Dataset excerpts »
────────────────

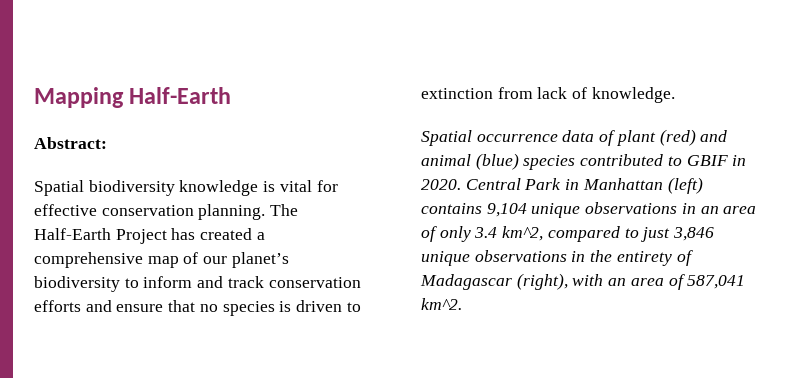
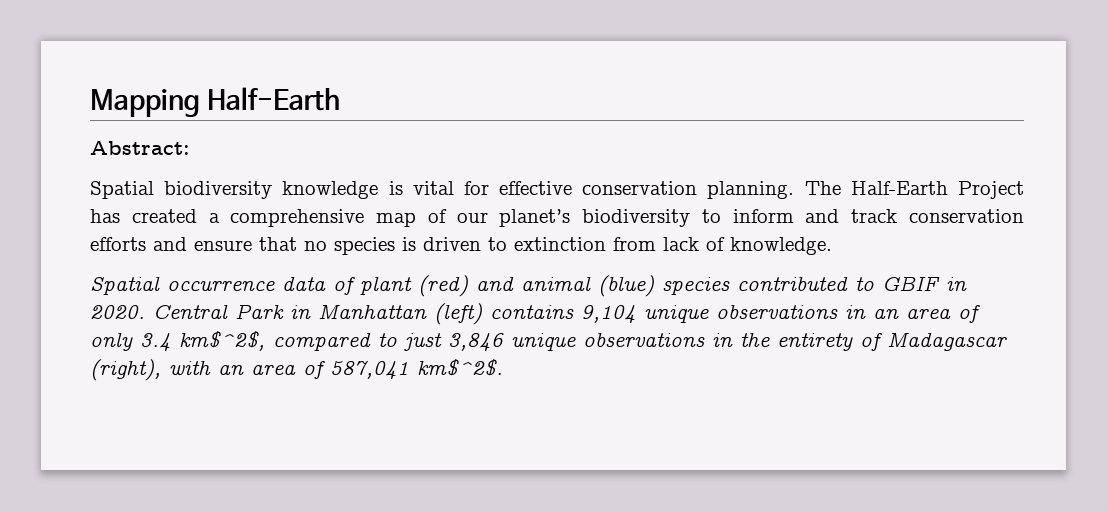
[502,226,544,241] km^2, -> [179,331,265,351] km$^2$,
[421,298,462,310] km^2. -> [417,359,503,376] km$^2$.

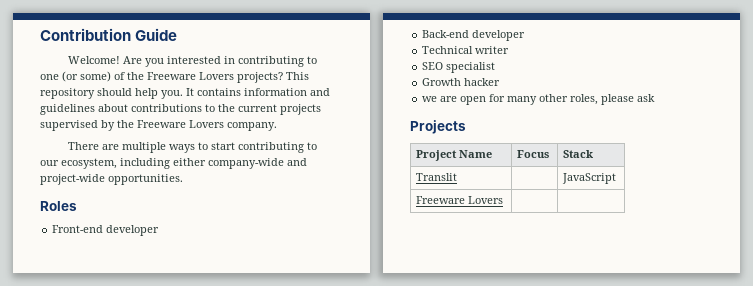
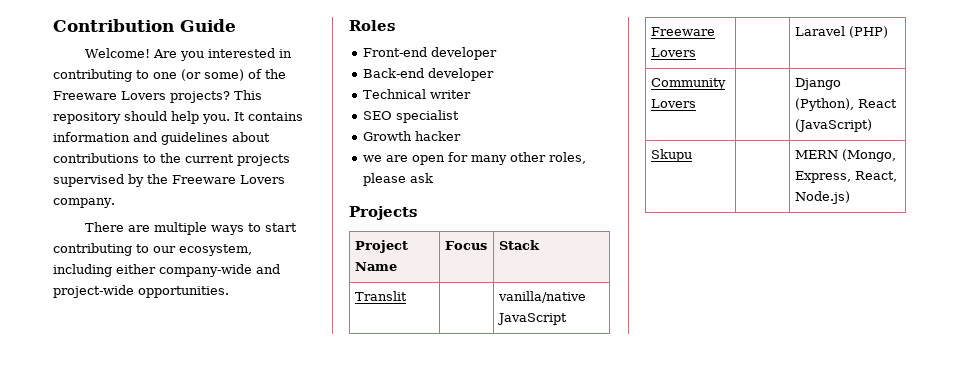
(458, 177) none -> [497,291,586,303] vanilla/native
(504, 200) none -> [794,26,888,38] [650,78,726,90] [650,99,696,108] [794,78,841,90] [794,98,897,111] [794,119,872,132] [650,149,692,162] [794,149,896,162] [794,171,897,183] [794,191,850,204] Laravel (PHP) // Community Lovers | | Django (Python), React (JavaScript) // Skupu | | MERN (Mongo, Express, React, Node.js)

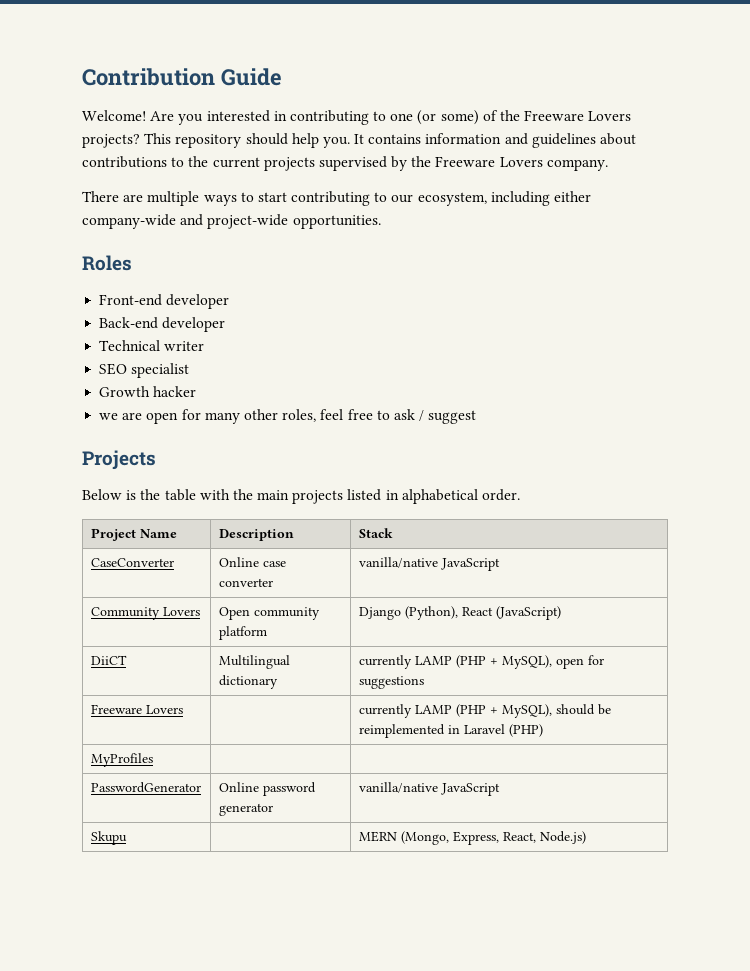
[363,173,407,186] please -> [320,409,390,420] feel free to
(434, 178) none -> [419,410,477,424] / suggest
(417, 213) none -> [82,489,521,504] // Below is the table with the main projects listed in alphabetical order.
[444,241,487,250] Focus -> [218,529,294,541] Description
[354,291,407,301] [497,291,586,303] [496,313,567,325] [650,27,715,36] [650,48,696,57] [794,26,888,38] [650,78,726,90] [650,99,696,108] [794,78,841,90] [794,98,897,111] [794,119,872,132] Translit | | vanilla/native JavaScript // Freeware Lovers | | Laravel (PHP) // Community Lovers | | Django (Python), React (JavaScript) -> [90,558,174,567] [218,557,286,567] [218,578,273,587] [358,557,500,571] [90,607,200,620] [218,607,320,620] [218,626,267,640] [358,606,561,620] [90,655,127,665] [218,655,290,669] [218,675,278,689] [358,655,604,669] [358,676,424,689] [90,704,183,714] [358,704,611,718] [358,724,543,738] [90,753,153,767] [90,782,201,793] [218,782,316,796] [218,803,273,816] [358,782,500,796] CaseConverter | Online case converter | vanilla/native JavaScript // Community Lovers | Open community platform | Django (Python), React (JavaScript) // DiiCT | Multilingual dictionary | currently LAMP (PHP + MySQL), open for suggestions // Freeware Lovers | | currently LAMP (PHP + MySQL), should be reimplemented in Laravel (PHP) // MyProfiles | | // PasswordGenerator | Online password generator | vanilla/native JavaScript

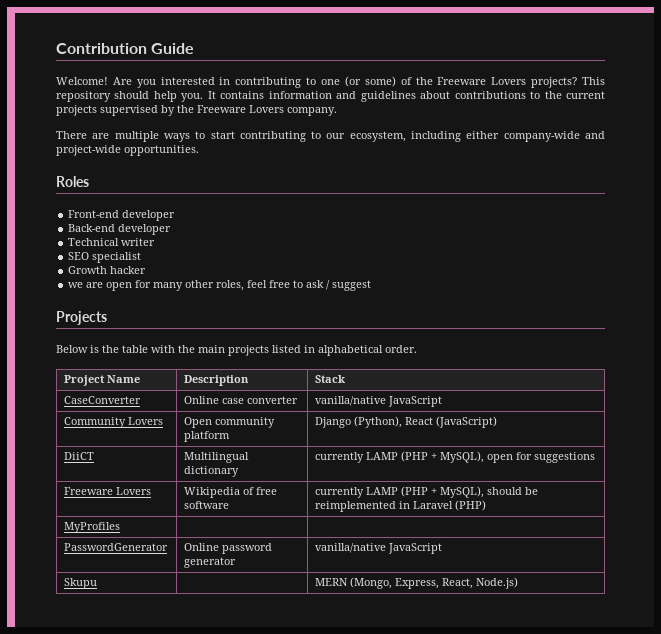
(183, 709) none -> [184,487,278,498] [184,501,230,509] Wikipedia of free software

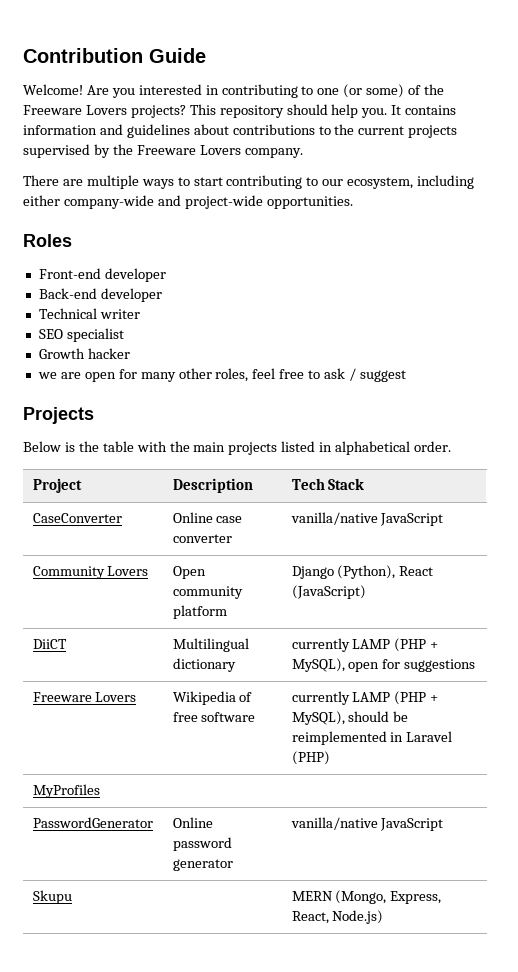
[107,375,141,383] Name -> (82, 485) none
(250, 380) none -> [291,478,325,490] Tech

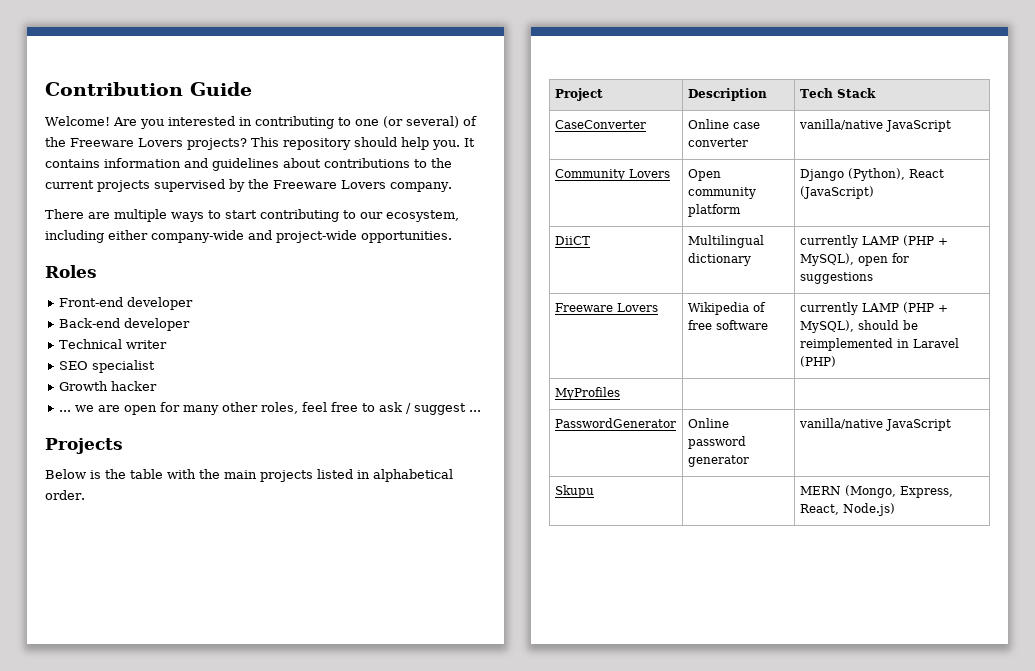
[366,84,405,98] some) -> [405,116,459,128] several)
(130, 353) none -> [59,410,72,412] ...
(406, 376) none -> [469,410,482,412] ...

────────────────

Exercise prompt »
An exact copy of the lines from the one with "(130, 353) none -> [59,410,72,412] ..." through the final line of the entries is the whole answer.

Exercise answer »
(130, 353) none -> [59,410,72,412] ...
(406, 376) none -> [469,410,482,412] ...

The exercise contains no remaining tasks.